═══ Input data
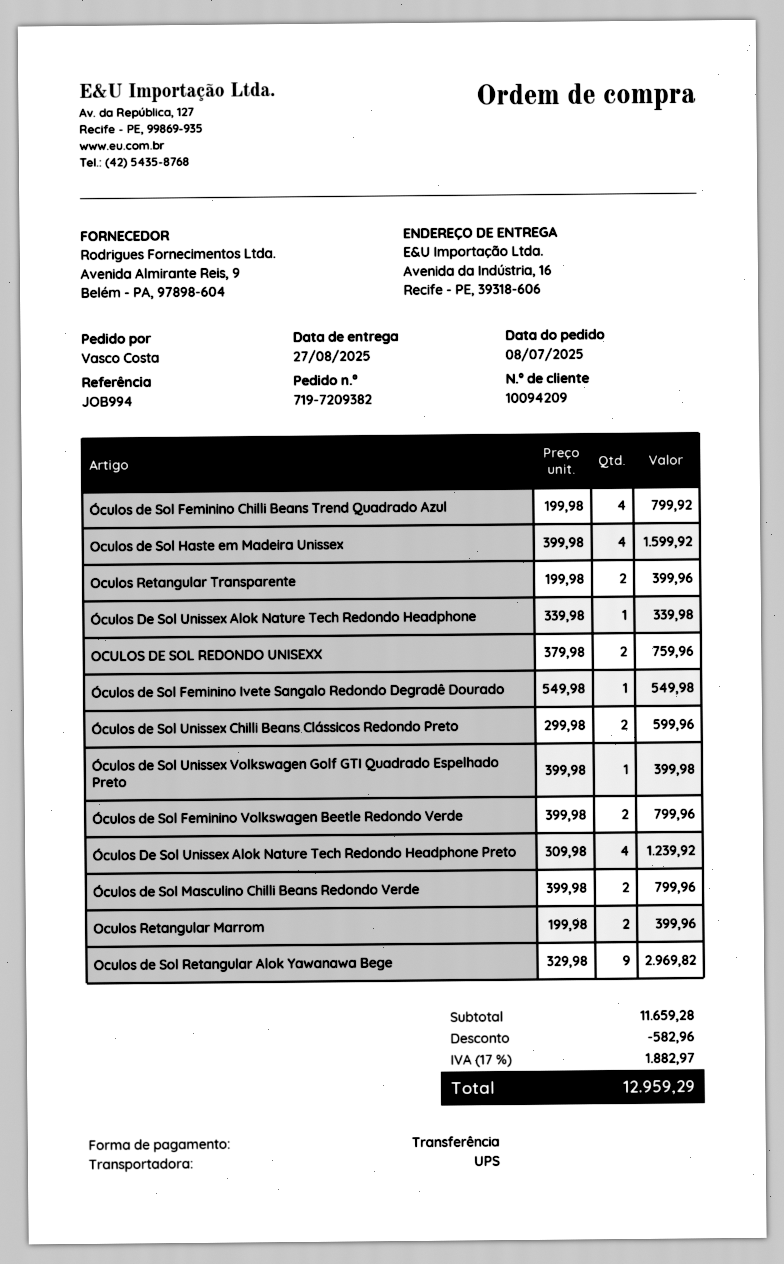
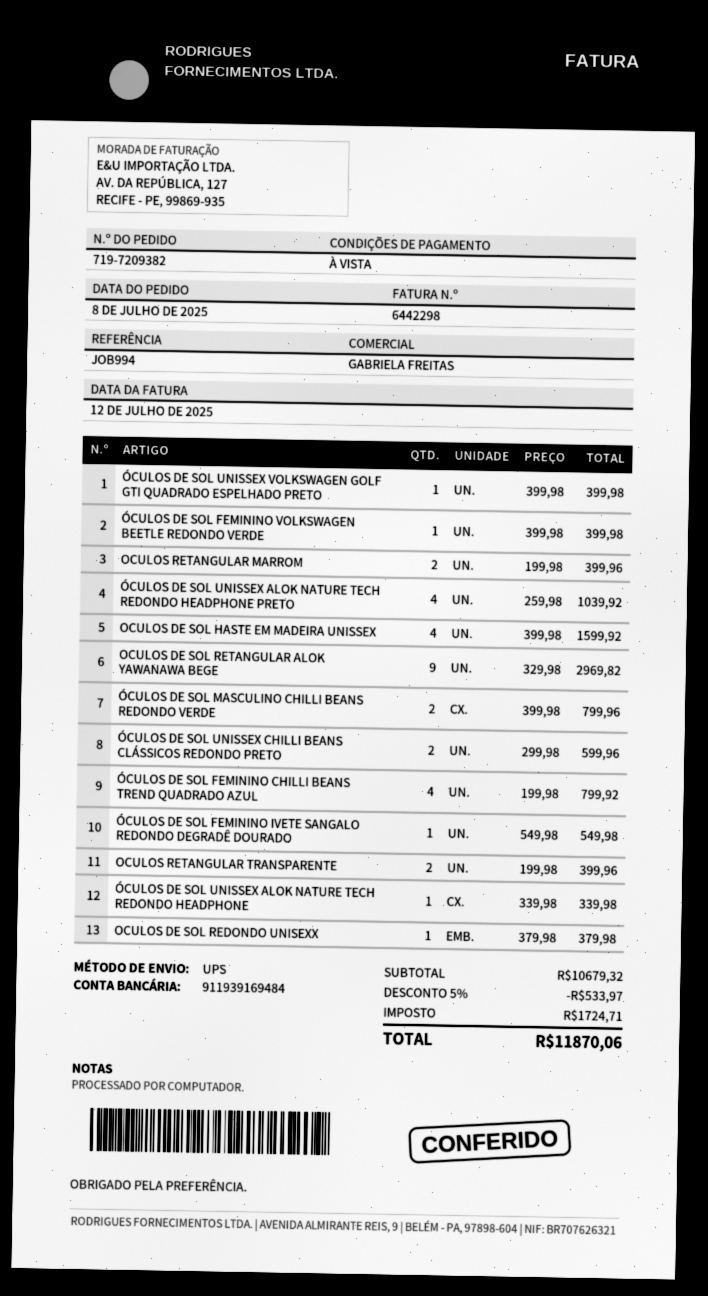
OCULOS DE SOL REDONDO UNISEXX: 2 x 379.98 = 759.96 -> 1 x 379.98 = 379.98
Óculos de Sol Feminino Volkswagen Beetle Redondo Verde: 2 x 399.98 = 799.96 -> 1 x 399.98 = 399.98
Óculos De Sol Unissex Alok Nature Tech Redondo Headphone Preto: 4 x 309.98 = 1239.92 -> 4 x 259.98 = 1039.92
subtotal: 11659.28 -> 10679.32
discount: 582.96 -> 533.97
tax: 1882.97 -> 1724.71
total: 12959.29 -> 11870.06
══════
═══ Input data
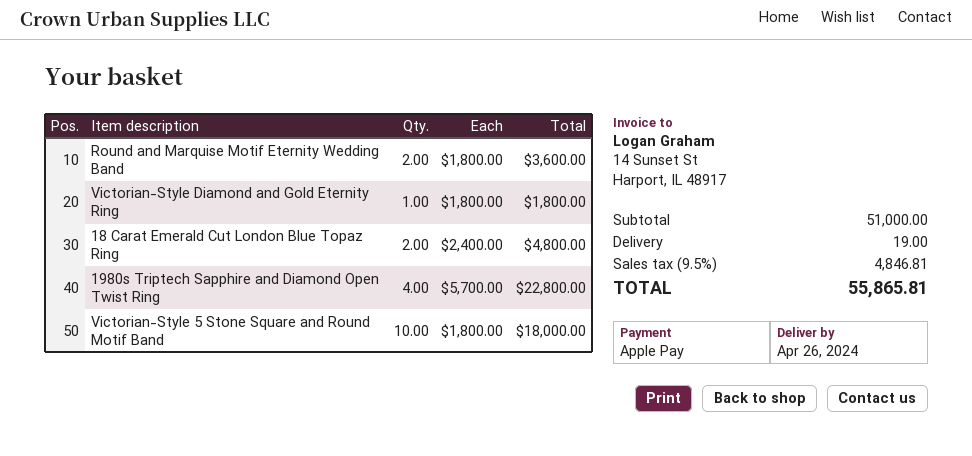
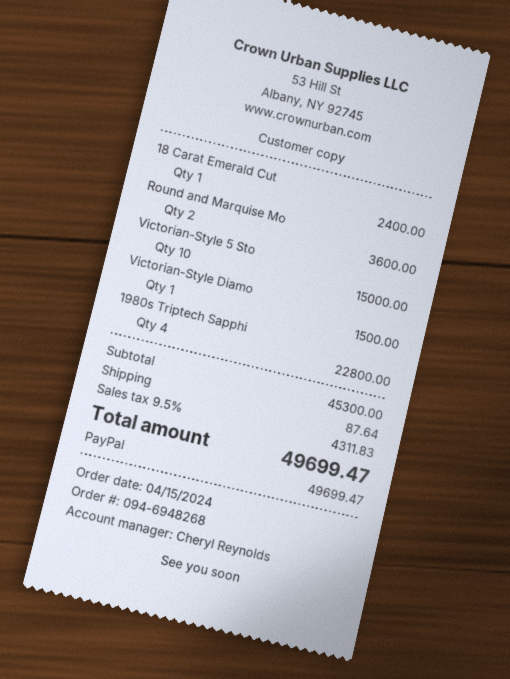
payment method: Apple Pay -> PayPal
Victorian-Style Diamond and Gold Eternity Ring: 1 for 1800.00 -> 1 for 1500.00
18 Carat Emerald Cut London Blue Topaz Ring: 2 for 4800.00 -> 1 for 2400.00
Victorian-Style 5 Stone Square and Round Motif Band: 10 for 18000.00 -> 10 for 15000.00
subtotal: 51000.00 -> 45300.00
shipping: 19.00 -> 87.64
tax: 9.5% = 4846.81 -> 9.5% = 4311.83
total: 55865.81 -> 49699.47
══════
* _The task_
Every line in the listing that holds the string "Style" should be copied out.

* _Response to the exercise_
Victorian-Style Diamond and Gold Eternity Ring: 1 for 1800.00 -> 1 for 1500.00
Victorian-Style 5 Stone Square and Round Motif Band: 10 for 18000.00 -> 10 for 15000.00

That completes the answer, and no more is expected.